REQUIRED ACTION:
Using the records below, give the number of lines where the word "none" appears, with no further output.

GIVEN RECORDS:
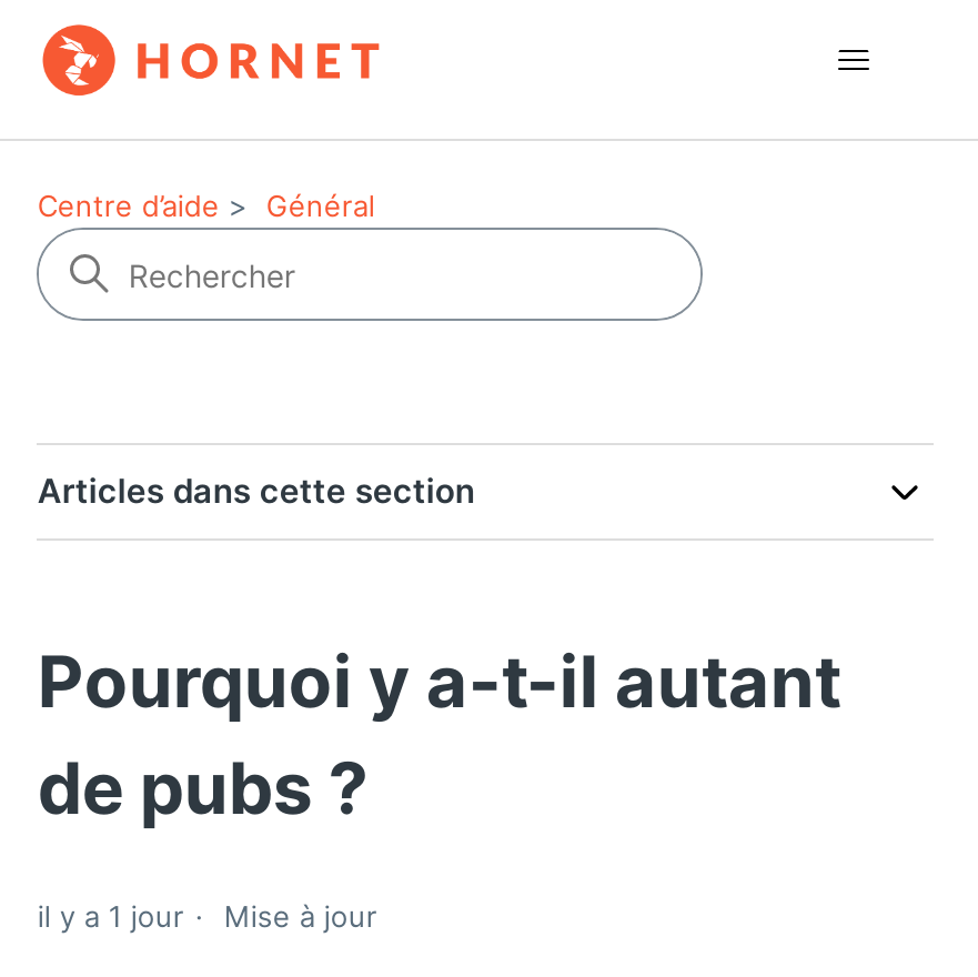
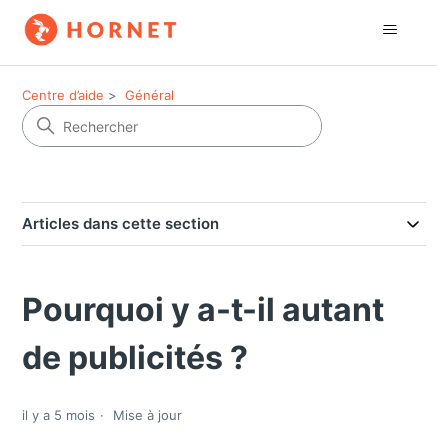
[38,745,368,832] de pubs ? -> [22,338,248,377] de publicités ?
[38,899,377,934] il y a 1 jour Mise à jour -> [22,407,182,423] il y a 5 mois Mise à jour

...

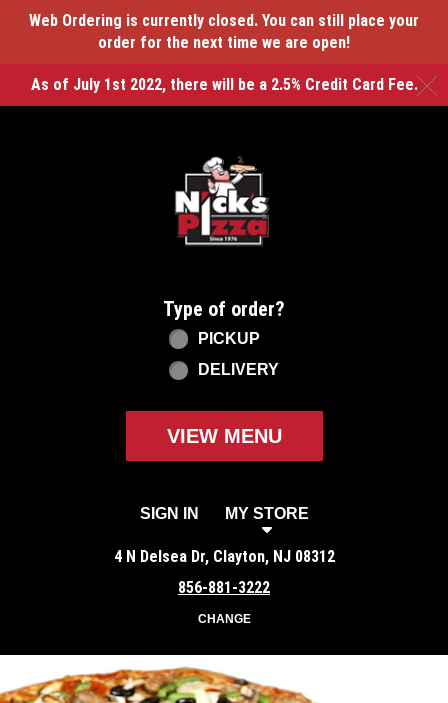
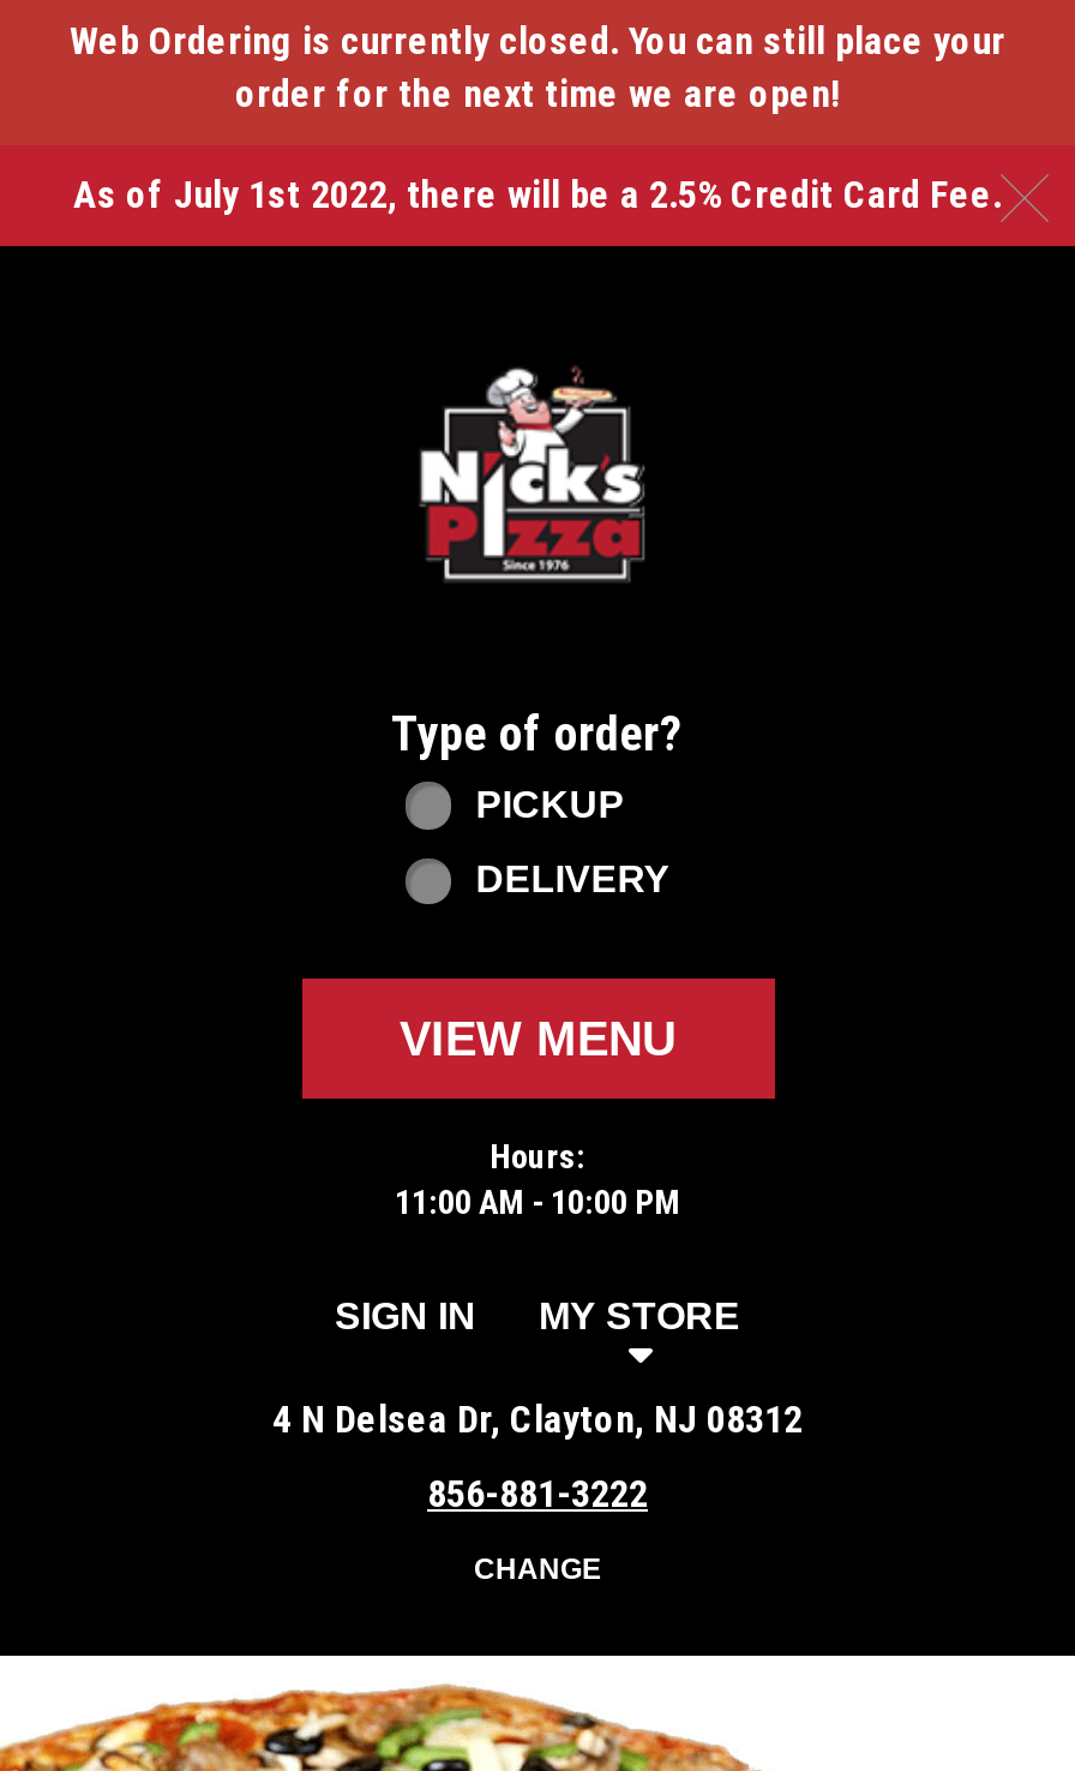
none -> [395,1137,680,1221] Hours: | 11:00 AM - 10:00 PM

---

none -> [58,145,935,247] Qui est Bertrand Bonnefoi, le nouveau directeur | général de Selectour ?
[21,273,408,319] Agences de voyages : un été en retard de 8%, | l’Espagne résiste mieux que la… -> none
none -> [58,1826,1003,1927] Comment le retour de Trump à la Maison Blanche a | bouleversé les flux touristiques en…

TASK OUTPUT:
4